Code that gave the error

model = keras.Sequential(
[
    # layers.Rescaling(1.0/255),
    keras.Input(shape=(256, 256, 3)),
    layers.Conv2D(32, (3,3), padding="valid", activation='swish'),
    layers.SimpleRNN(512, activation='relu')
    layers.MaxPooling2D(pool_size=(2,2)),
    layers.Conv2D(64, 3, activation="swish"),
    layers.MaxPooling2D(),
    layers.Conv2D(32, 3, activation="swish"),
    layers.Flatten(),
    layers.Dense(64, activation='sigmoid'),
    layers.Dense(10),
    layers.Dense(2),
]
)

Error Message

Input 0 of layer "simple_rnn" is incompatible with the layer: expected ndim=3, found ndim=4. Full shape received: (None, 254, 254, 32)

Solution

  • If you add a layers.Reshape layer before and after the RNN layer, the shape issue is resolved.

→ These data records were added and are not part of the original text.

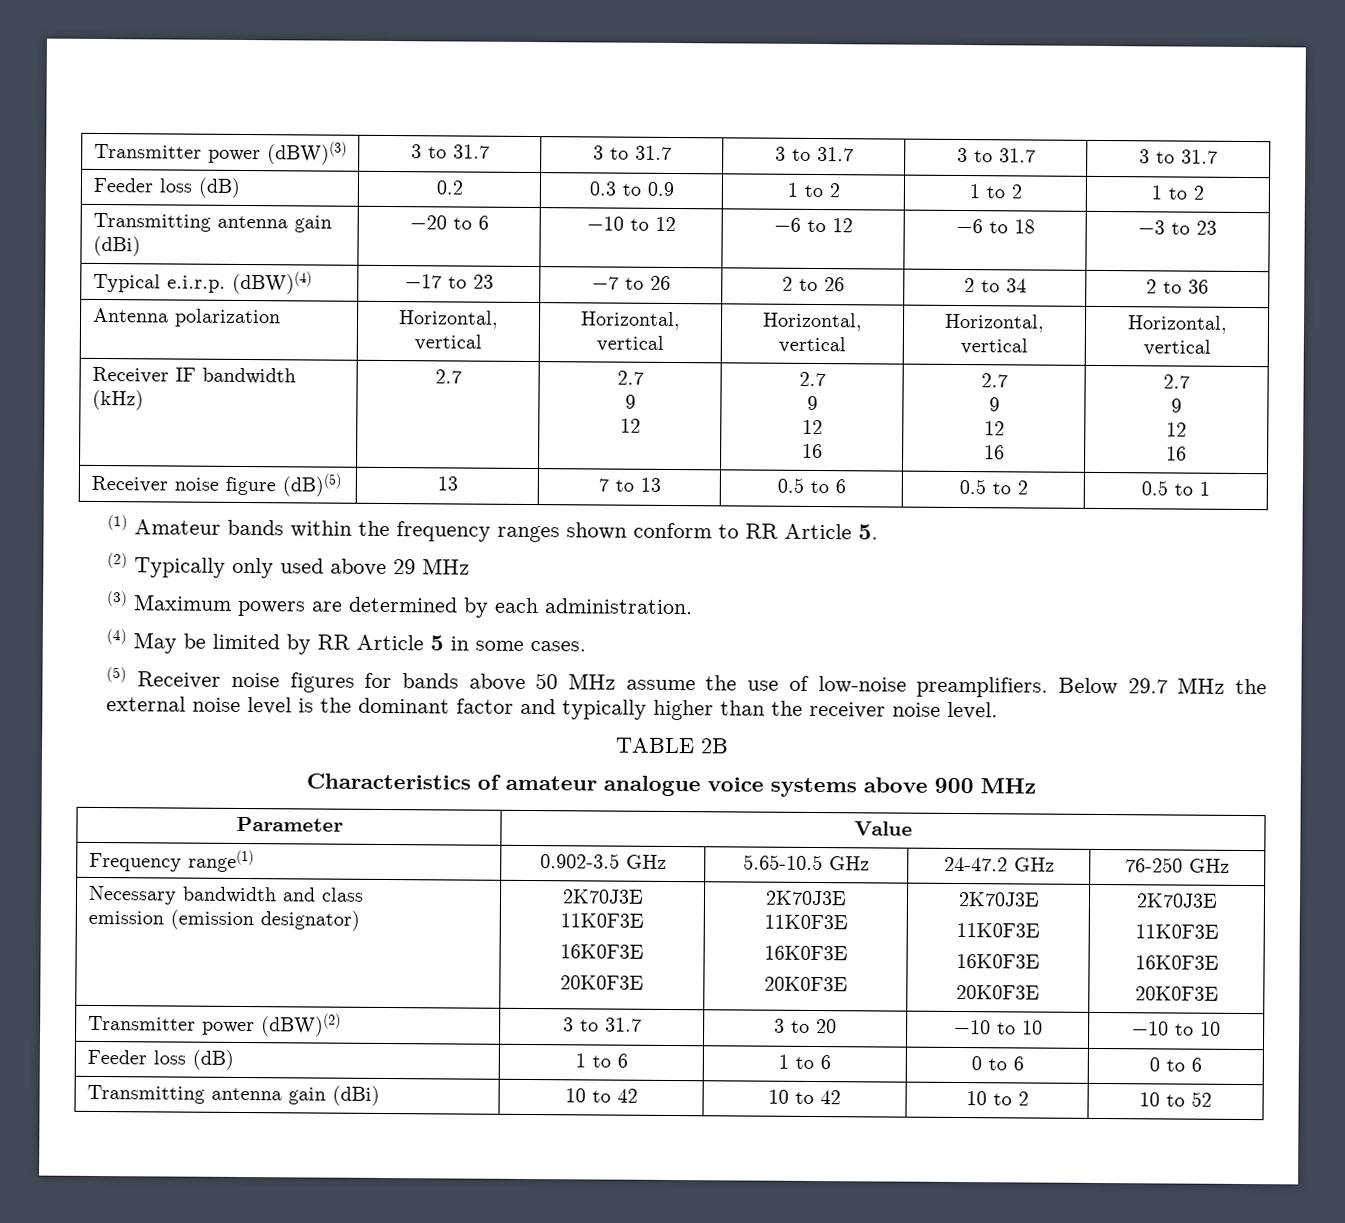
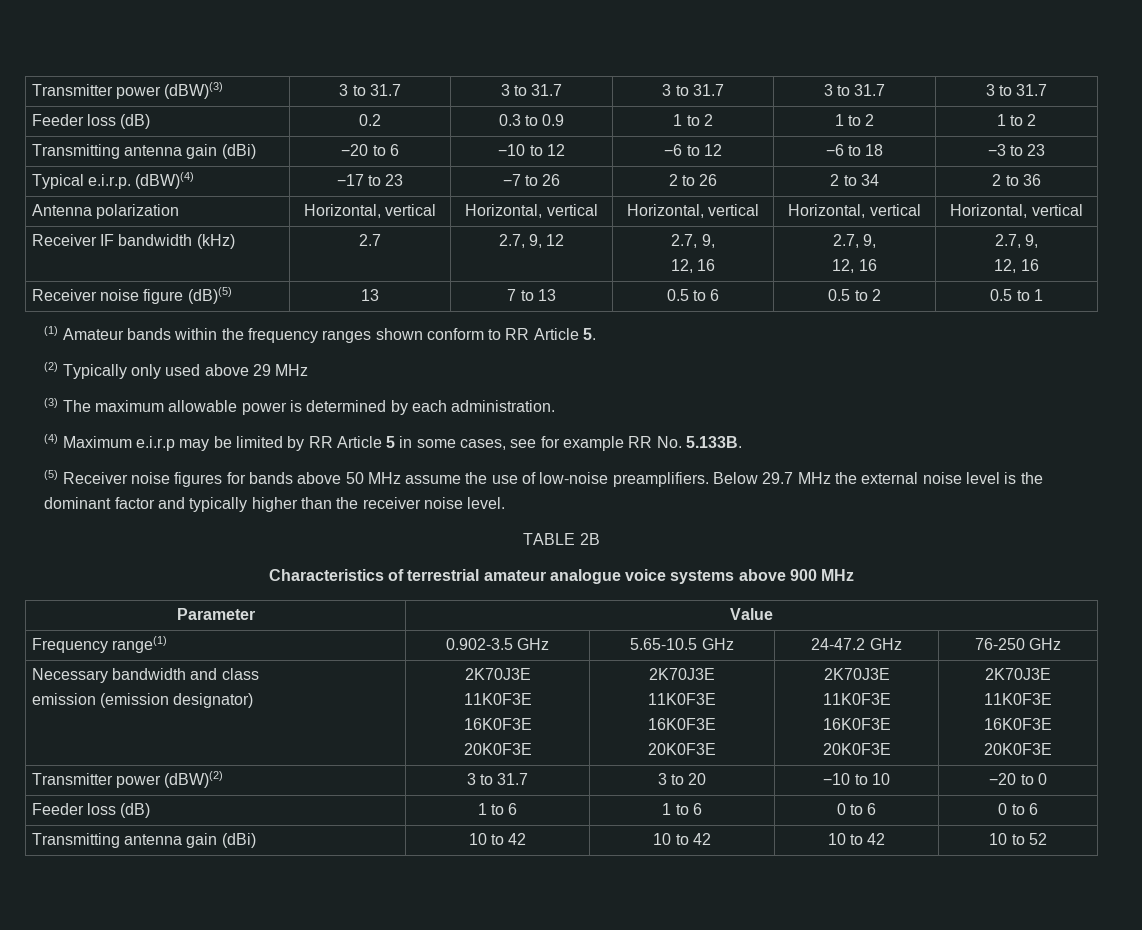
- Receiver IF bandwidth (kHz) | 2.7 | 2.7
- 9
- 12 | 2.7
- 9
- 12
- 16 | 2.7
- 9
- 12
- 16 | 2.7
- 9
- 12
- 16
+ Receiver IF bandwidth (kHz) | 2.7 | 2.7, 9, 12 | 2.7, 9,
+ 12, 16 | 2.7, 9,
+ 12, 16 | 2.7, 9,
+ 12, 16
- (3) Maximum powers are determined by each administration.
+ (3) The maximum allowable power is determined by each administration.
- (4) May be limited by RR Article 5 in some cases.
+ (4) Maximum e.i.r.p may be limited by RR Article 5 in some cases, see for example RR No. 5.133B.
- Characteristics of amateur analogue voice systems above 900 MHz
+ Characteristics of terrestrial amateur analogue voice systems above 900 MHz
- Transmitter power (dBW)(2) | 3 to 31.7 | 3 to 20 | −10 to 10 | −10 to 10
+ Transmitter power (dBW)(2) | 3 to 31.7 | 3 to 20 | −10 to 10 | −20 to 0
- Transmitting antenna gain (dBi) | 10 to 42 | 10 to 42 | 10 to 2 | 10 to 52
+ Transmitting antenna gain (dBi) | 10 to 42 | 10 to 42 | 10 to 42 | 10 to 52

    model = keras.Sequential(
        [
            keras.Input(shape=(256, 256, 3)),
            layers.Conv2D(32, (3,3), padding="valid", activation='swish'),
            layers.Reshape((-1, 32)),  # flatten only the two spatial dimensions
            layers.SimpleRNN(512),
            layers.Reshape((16, 16, 2)),  # whatever shape you like
            layers.MaxPooling2D(pool_size=(2,2)),
            layers.Conv2D(64, 3, activation="swish"),
            layers.MaxPooling2D(),
            layers.Conv2D(32, 3, activation="swish"),
            layers.Flatten(),
            layers.Dense(64, activation='sigmoid'),
            layers.Dense(10),
            layers.Dense(2),
        ]
    )
    

    I don't know if it makes sense to use 2d convolution after the RNN layer. I think it might destroy the spatial semantics of the input. Also the RNN layer will have a huge number of weights. That may speak for adding the RNN layer at the end. Reshaping will work there as well, but you will have to add a dimension, instead of flattening one.